Top of Task inputs

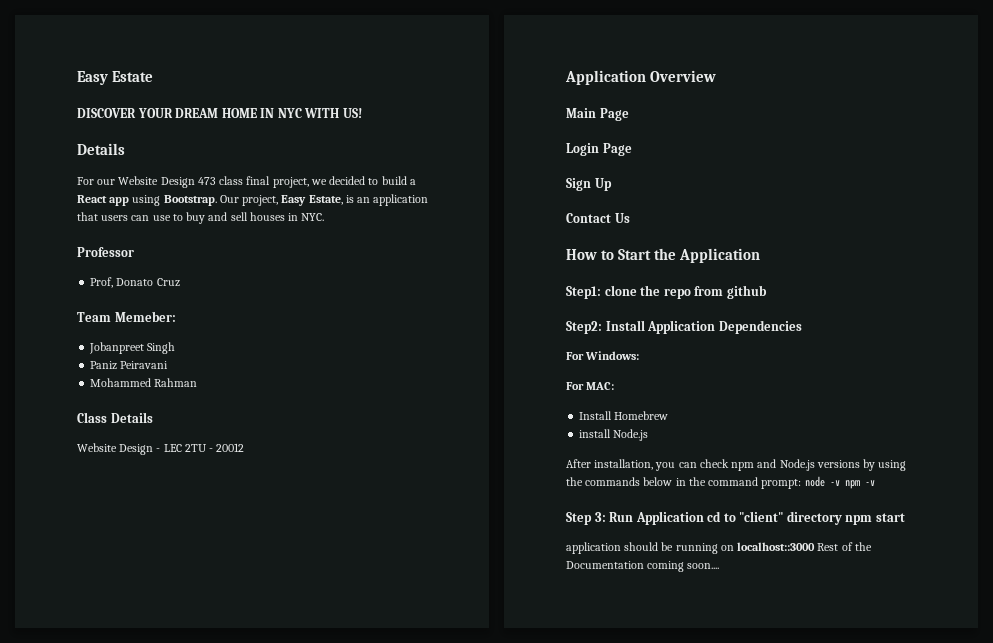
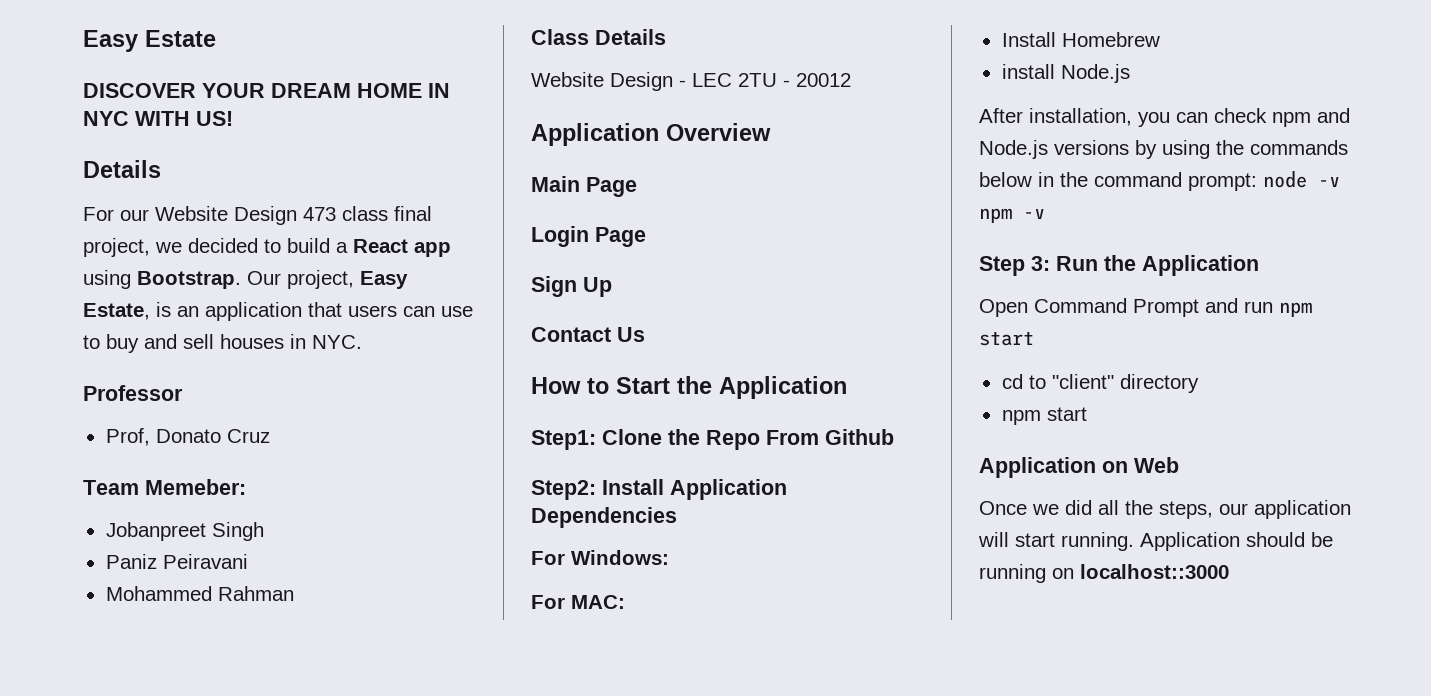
- Step1: clone the repo from github
+ Step1: Clone the Repo From Github
- Step 3: Run Application cd to "client" directory npm start
- application should be running on localhost::3000 Rest of the Documentation coming soon....
+ Step 3: Run the Application
+ Open Command Prompt and run npm start
+ cd to "client" directory
+ npm start
+ Application on Web
+ Once we did all the steps, our application will start running. Application should be running on localhost::3000

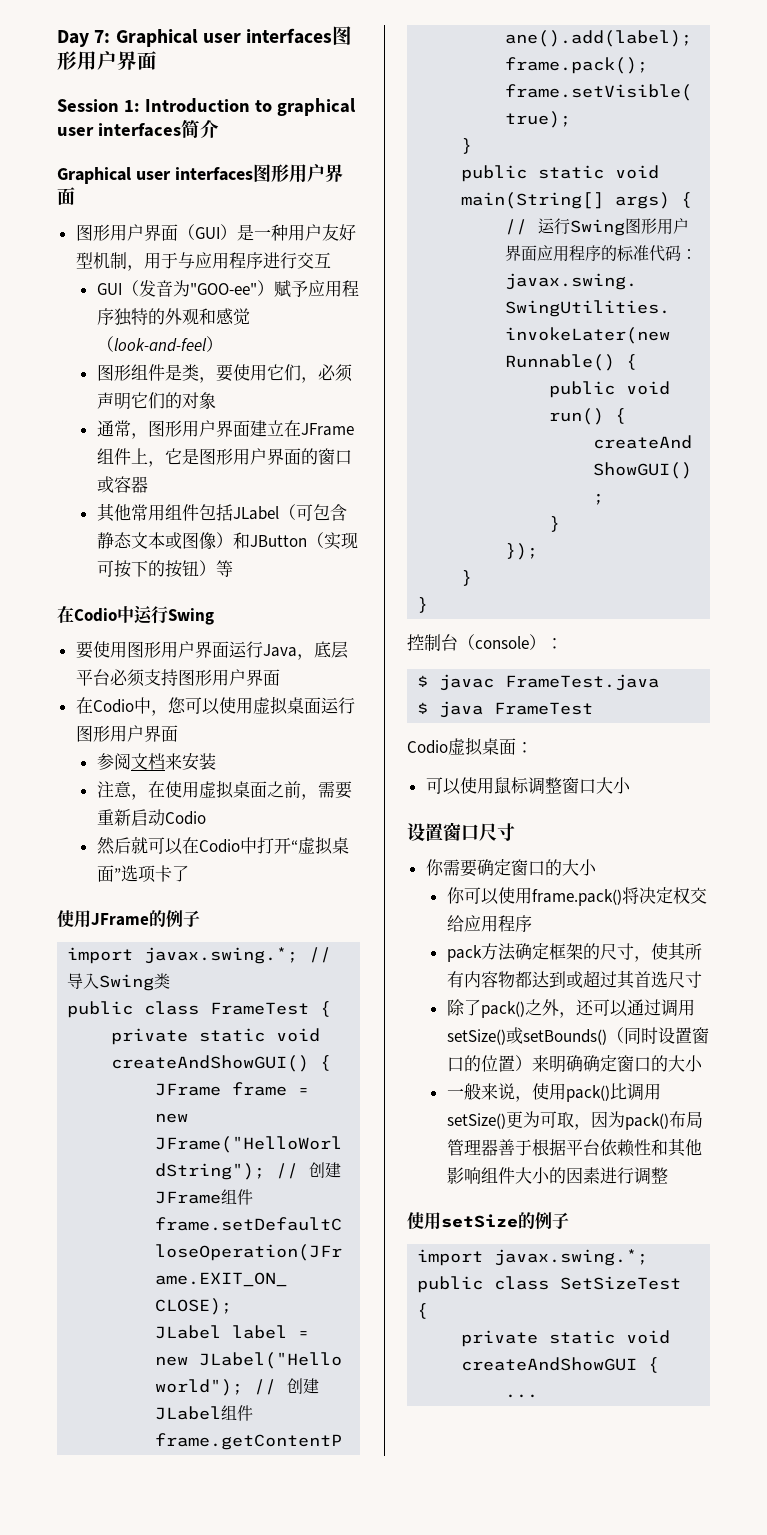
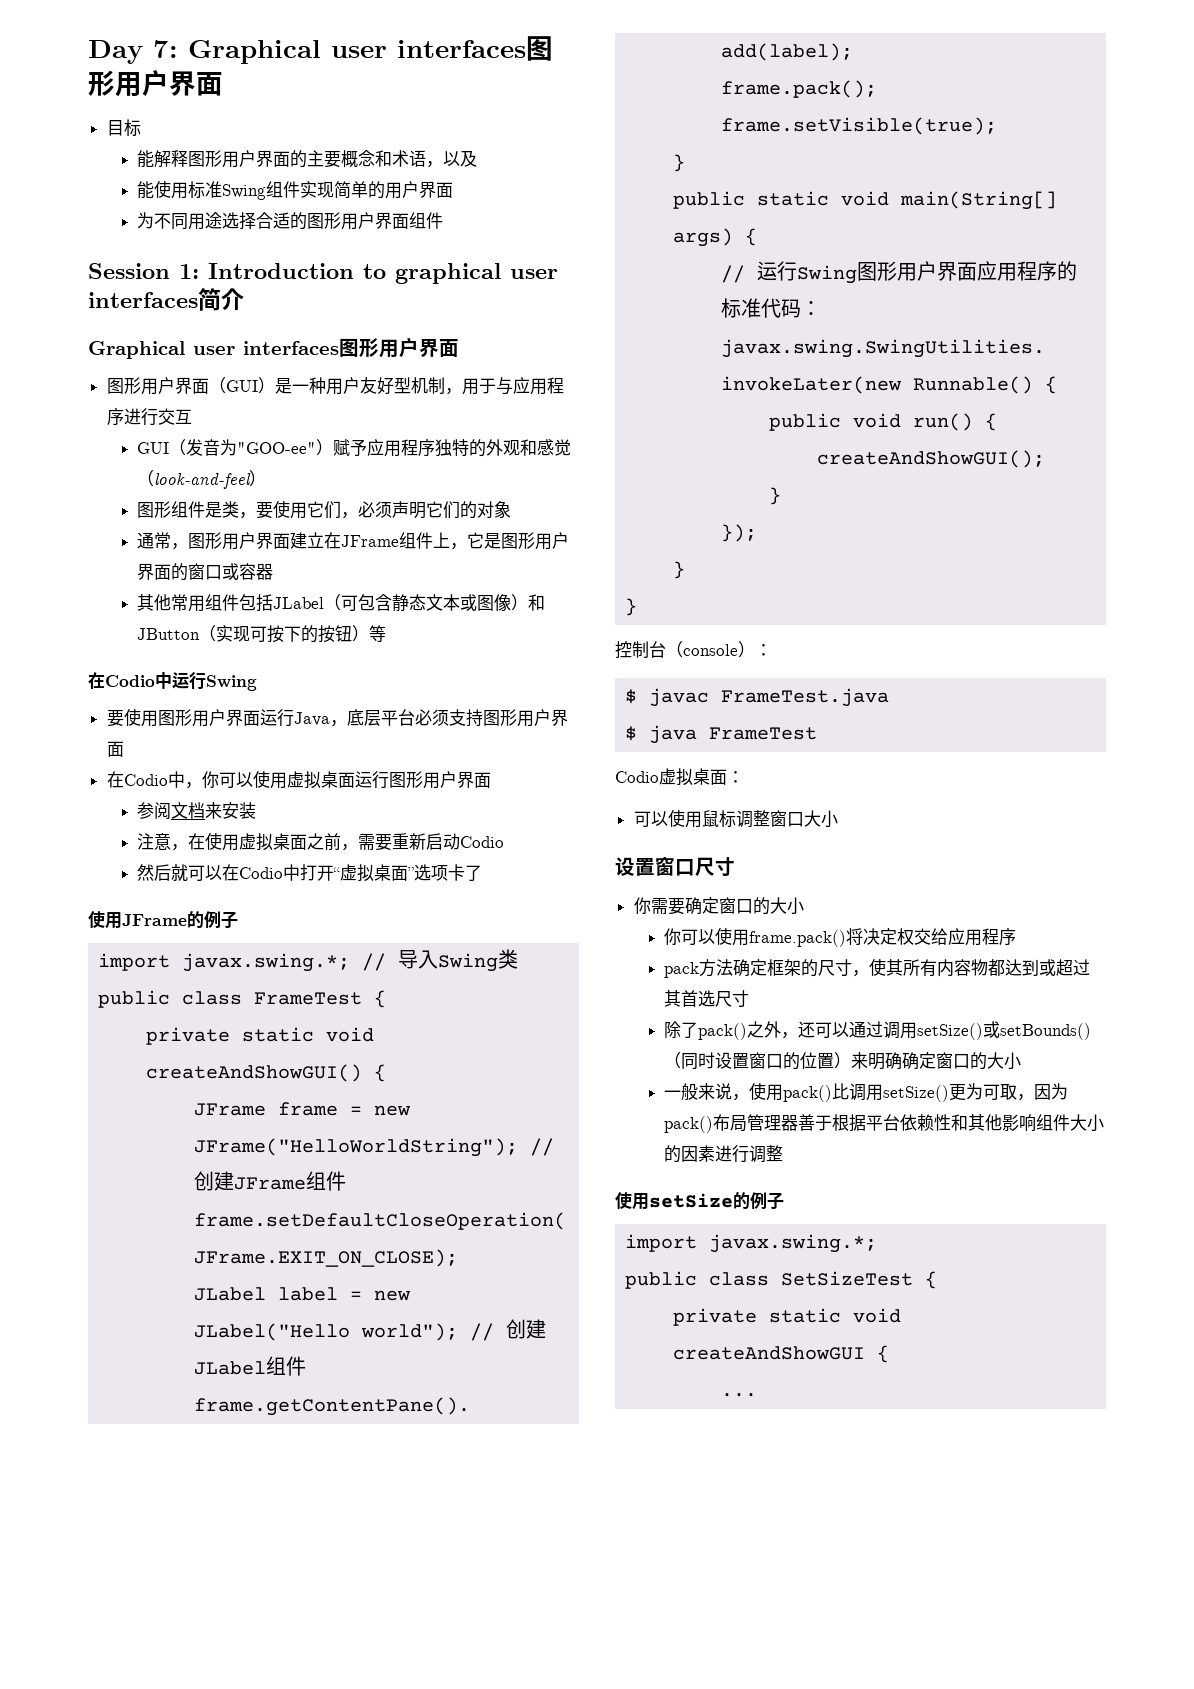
+ 目标
+ 能解释图形用户界面的主要概念和术语，以及
+ 能使用标准Swing组件实现简单的用户界面
+ 为不同用途选择合适的图形用户界面组件
- 在Codio中，您可以使用虚拟桌面运行图形用户界面
+ 在Codio中，你可以使用虚拟桌面运行图形用户界面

Bottom of Task inputs

*Problem*: Reproduce all lines from the records above that include the word "client".

*Solved exercise*:
- Step 3: Run Application cd to "client" directory npm start
+ cd to "client" directory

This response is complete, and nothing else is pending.